Modification records:
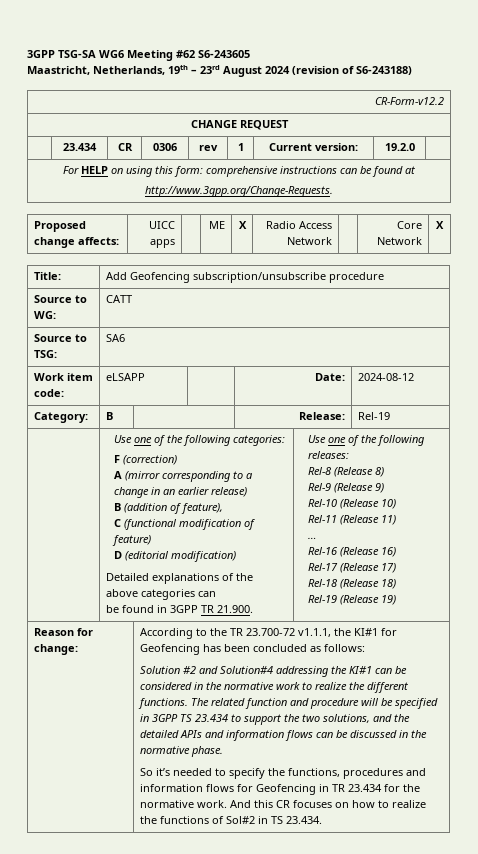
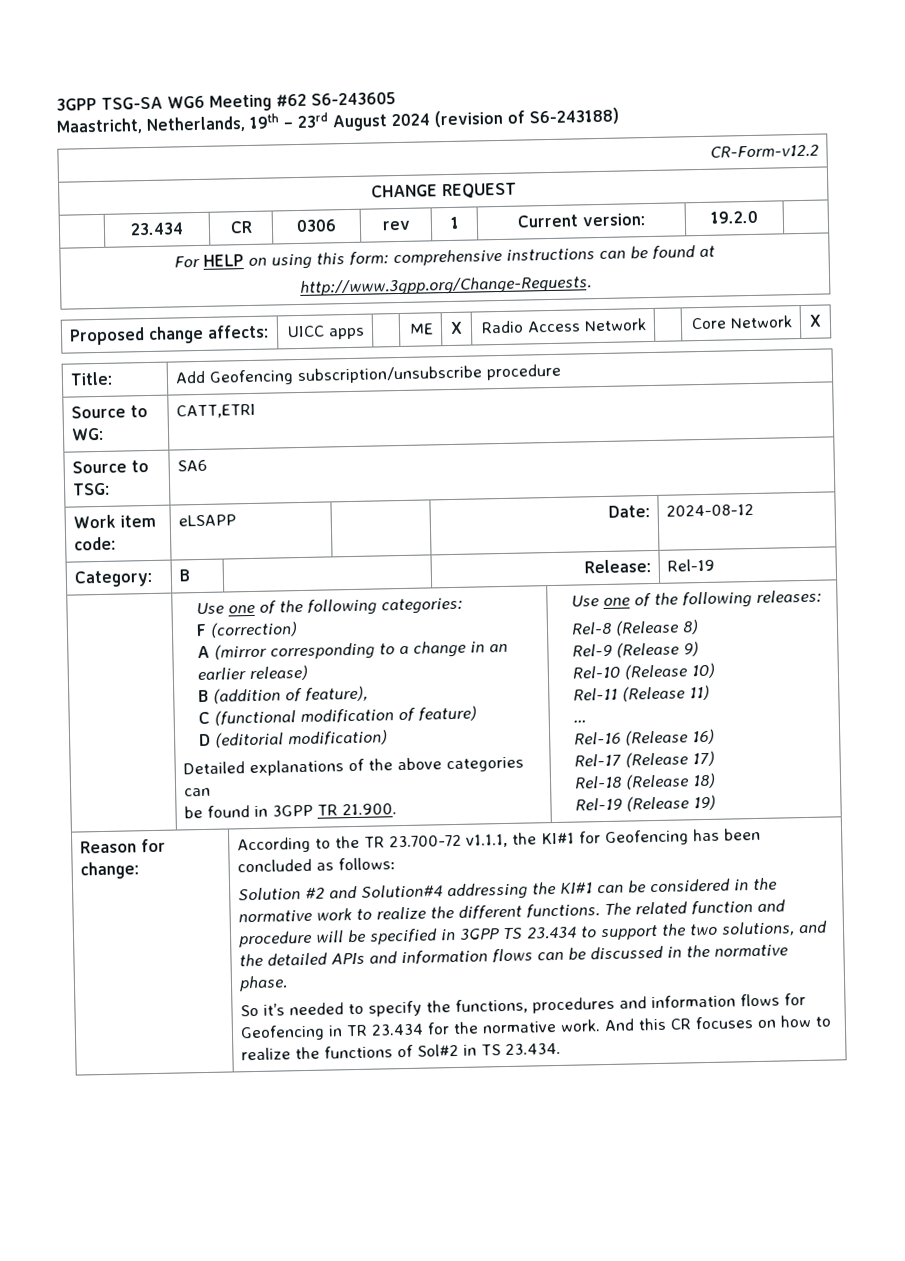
- Source to WG: | CATT
+ Source to WG: | CATT,ETRI

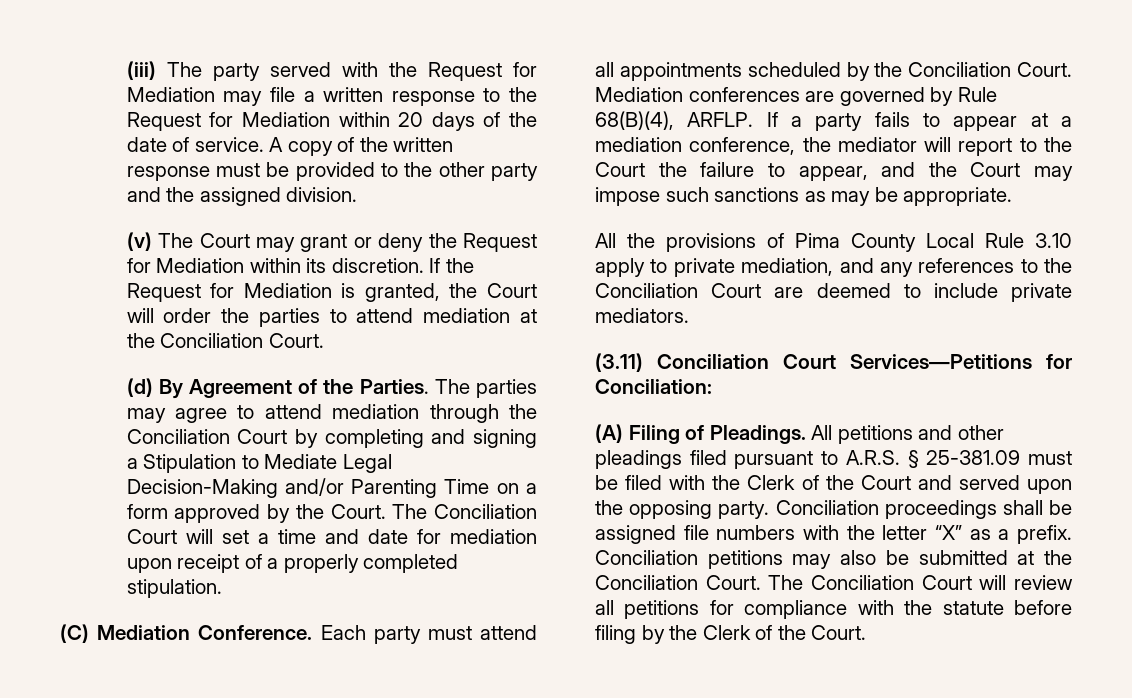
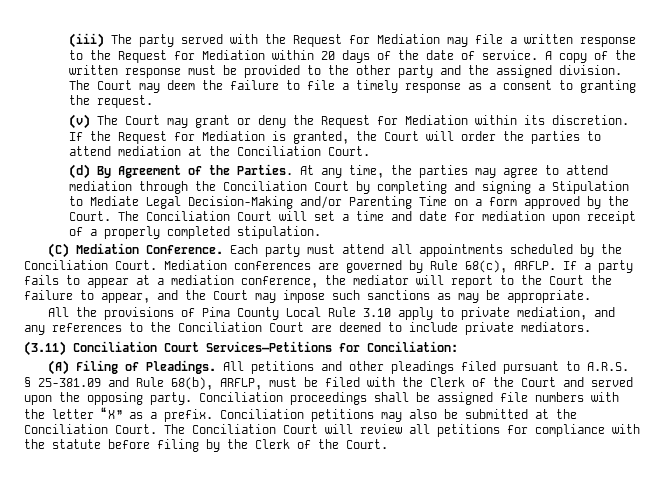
+ The Court may deem the failure to file a timely response as a consent to granting the request.
- The parties may agree to attend mediation through the Conciliation Court by completing and signing a Stipulation to Mediate Legal Decision-Making and/or Parenting Time on a form approved by the Court.
+ At any time, the parties may agree to attend mediation through the Conciliation Court by completing and signing a Stipulation to Mediate Legal Decision-Making and/or Parenting Time on a form approved by the Court.
- Mediation conferences are governed by Rule 68(B)(4), ARFLP.
+ Mediation conferences are governed by Rule 68(c), ARFLP.
- All petitions and other pleadings filed pursuant to A.R.S. § 25-381.09 must be filed with the Clerk of the Court and served upon the opposing party.
+ All petitions and other pleadings filed pursuant to A.R.S. § 25-381.09 and Rule 68(b), ARFLP, must be filed with the Clerk of the Court and served upon the opposing party.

Aim of the task: Check the records above and copy each line that has the string "Source".

Result below:
- Source to WG: | CATT
+ Source to WG: | CATT,ETRI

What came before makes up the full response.